Darrow called into question the expertise behind the opinions of the medical professionals providing the prosecution's expert testimony. He criticized the age of one doctor (an octogenarian that he characterized as a, "relic of a forgotten age"), called into question the skills of a former doctor (characterizing him as having skill akin to a "butcher"). He also pointed out that the state had decided not to call a previously-considered expert witness after he had come to the conclusion that Prendergast was insane.[12]
Darrow told the jury, "you have been asked [by the prosecution] to ignore all the learning and science of the past. You have been asked to forget all the humanity of civilization which the years of progress and enlightenment have given the world. You have been asked to do this all for the sake of giving the law a victim." He presented the jury with the rhetorical pondering, "[were] the state so interested in taking a life that lawyers should travel beyond the truth and beyond the record and beg the jury to violate their oaths for the sake of giving justice a victim?"[12]
Darrow put up a stronger and more boisterous defense than Prendergast had been given in his murder trial. Richard Allen Morton has written,
Unlike the first trial, where Trude had overwhelmed the defense, Darrow was not intimidated and fought and objected at every point, often to the judge's irritation. He was so vigorous in this regard that he might be trying to lay the groundwork for a possible appeal.
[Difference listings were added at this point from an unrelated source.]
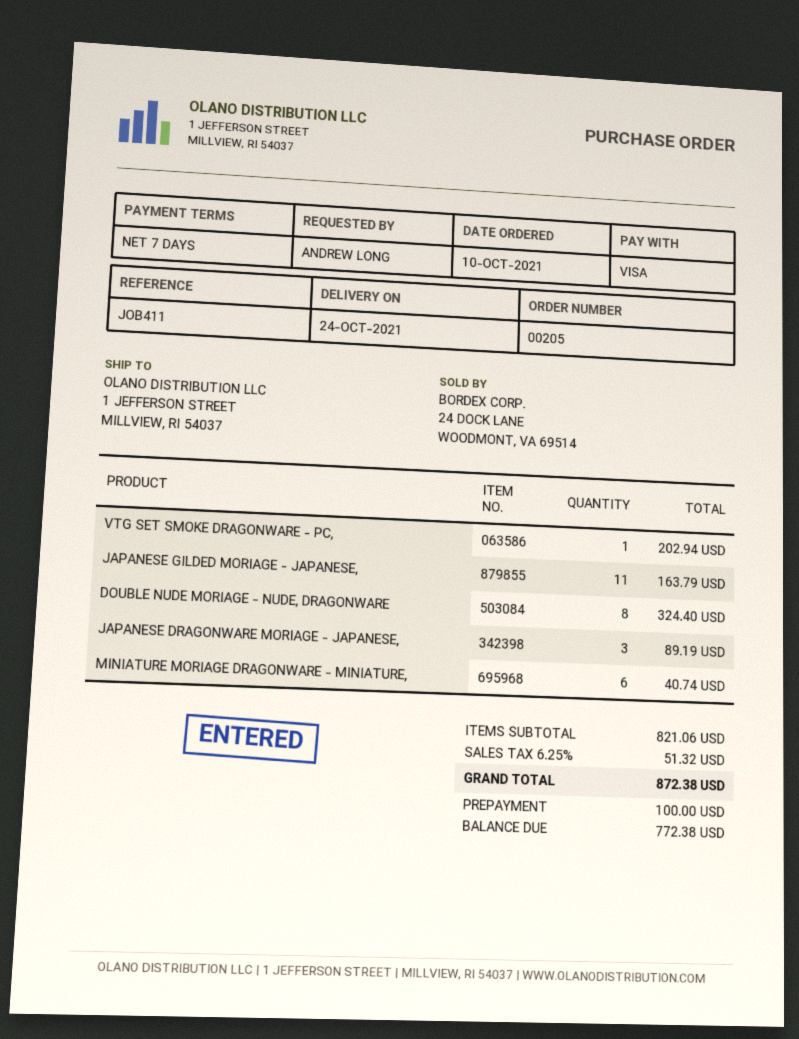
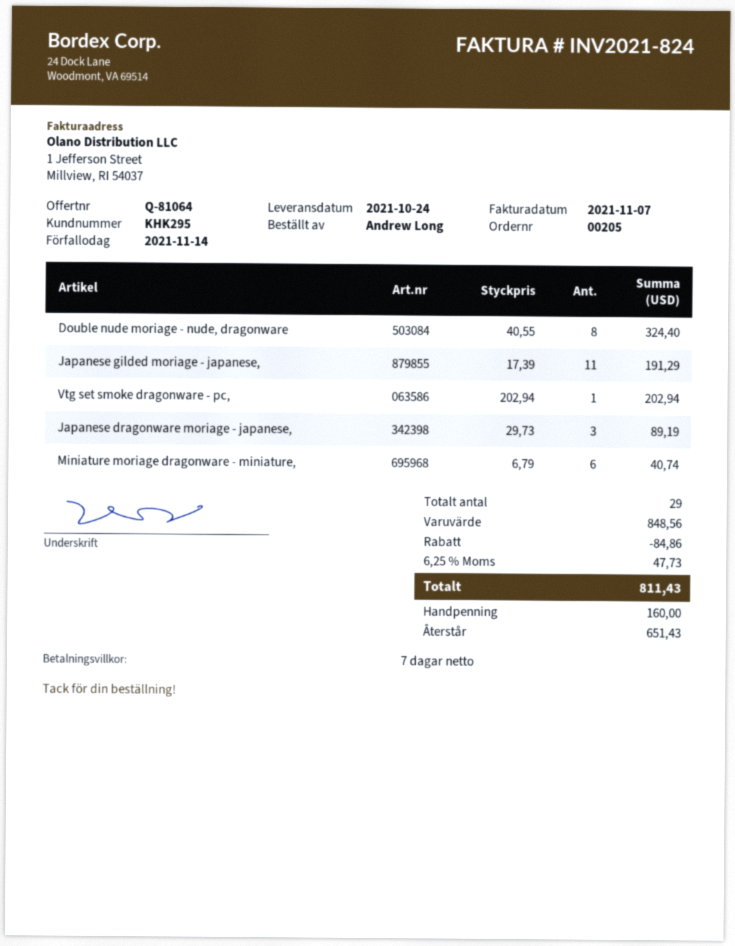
JAPANESE GILDED MORIAGE - JAPANESE,: 11 for 163.79 -> 11 for 191.29
subtotal: 821.06 -> 848.56
discount: none -> 84.86
tax: 6.25% = 51.32 -> 6.25% = 47.73
total: 872.38 -> 811.43
deposit: 100.00 -> 160.00
balance: 772.38 -> 651.43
Also adding to the rising emotion of the trial were frequent, apparently irrational, punctuations by Prendergast himself, which the newspapers dismissed once again as merely role-playing.[10]
Harlan's closing argument for the defense
[edit]The closing arguments for the proceeding were delivered on July 2, 1894. Each side was allotted 3.5 hours of argument. The closing arguments saw each side given a total of three-and-a-half hours to speak. The state's argument was sandwiched between the two halves of the defense's closing arguments. Harlan gave the first portion of the defense closing argument.[11][21][25]
State's closing argument
[edit]Todd and Morison gave the prosecution's closing argument.[11][21]
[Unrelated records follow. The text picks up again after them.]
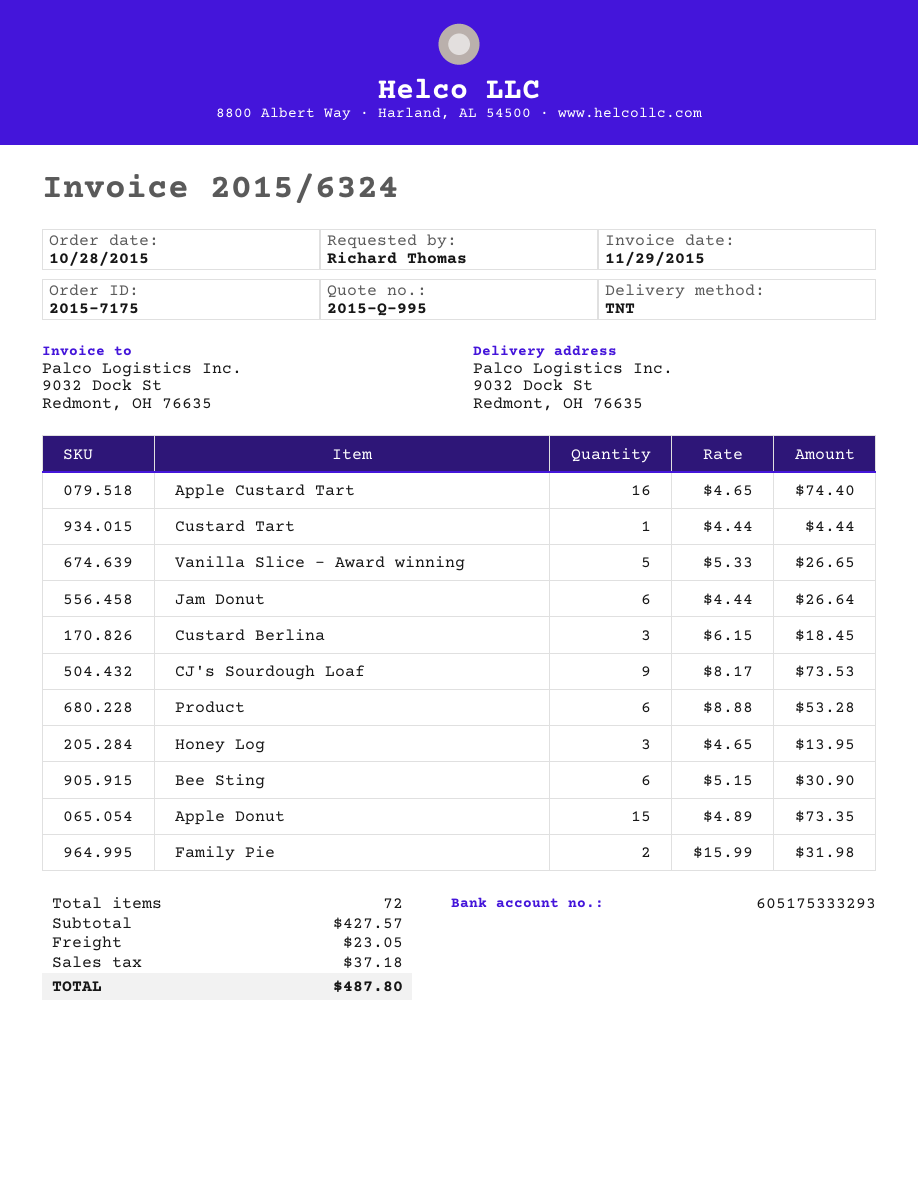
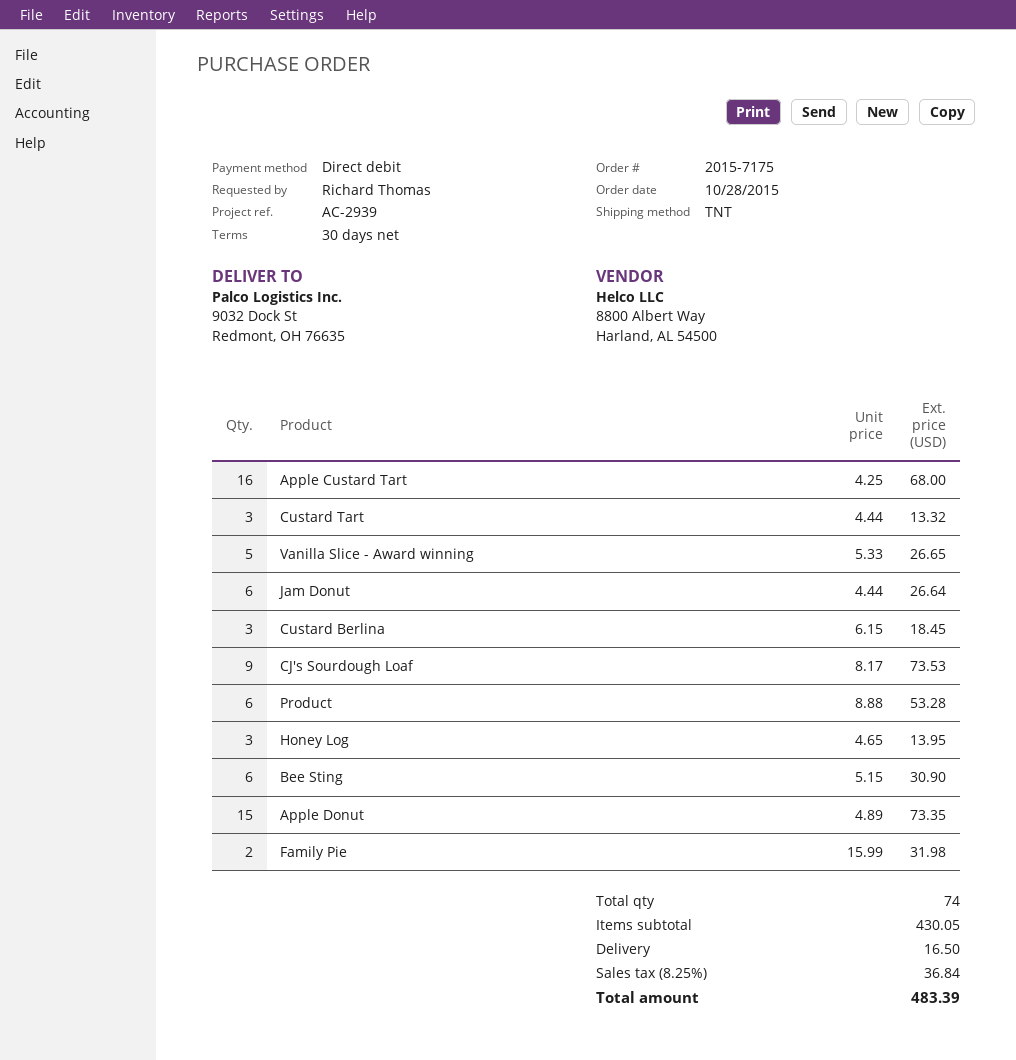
Apple Custard Tart: 16 x 4.65 = 74.40 -> 16 x 4.25 = 68.00
Custard Tart: 1 x 4.44 = 4.44 -> 3 x 4.44 = 13.32
total quantity: 72 -> 74
subtotal: 427.57 -> 430.05
shipping: 23.05 -> 16.50
tax: 37.18 -> 36.84
total: 487.80 -> 483.39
Todd told the jury that the state was not seeking to be a, "suppliant for mercy," but rather was, "demanding that justice be done."[11]
Todd and Morrison each purported to the jury that they would not use emotional pleas, but nevertheless sought to evoke heavy emotional responses. Todd told the jury,
We are not here for the purpose of presenting for you, the sickening spectacle of the chief executive of this city shot down at the very threshold of his house, with a bride to be weeping over the prostrate body. We are not here to speak of the concourse of people following with silent step the departed mayor to his grave.[11]
Morrison told the jury,
I am not permitted to picture before you the murdered mayor, who in response to the ringing of his door-bell, upon that fatal night of the 28th of October, living in the full peace of the people, in a community where he was universally beloved and respected, goes forward to meet the stranger and meets his death. In his own home, that he loved so well, shot down like a dog by a man whom all the evidence shows, by a man whom your own judgment, as you have seen him here, knew full well the nature of the act, and had the power at that time to refrain from doing it.[11]
He urged[b] the jury against listening to emotional pleas that Darrow would make.[11] At the conclusion of the state's closing argunmment, Morrison argued,
There has been no change in [Prendergast's] condition since the twenty-fourth day of February last. He is mentally fit and responsible, not only for his crime, but mentally fit to prepare himself for the doom which his crime so deservedly merits.[11]
Darrow's closing argument for the defense
[edit]Harlan gave the first portion of the defense's closing argument and Darrow gave the final portion of the defense's closing argument.[11][21]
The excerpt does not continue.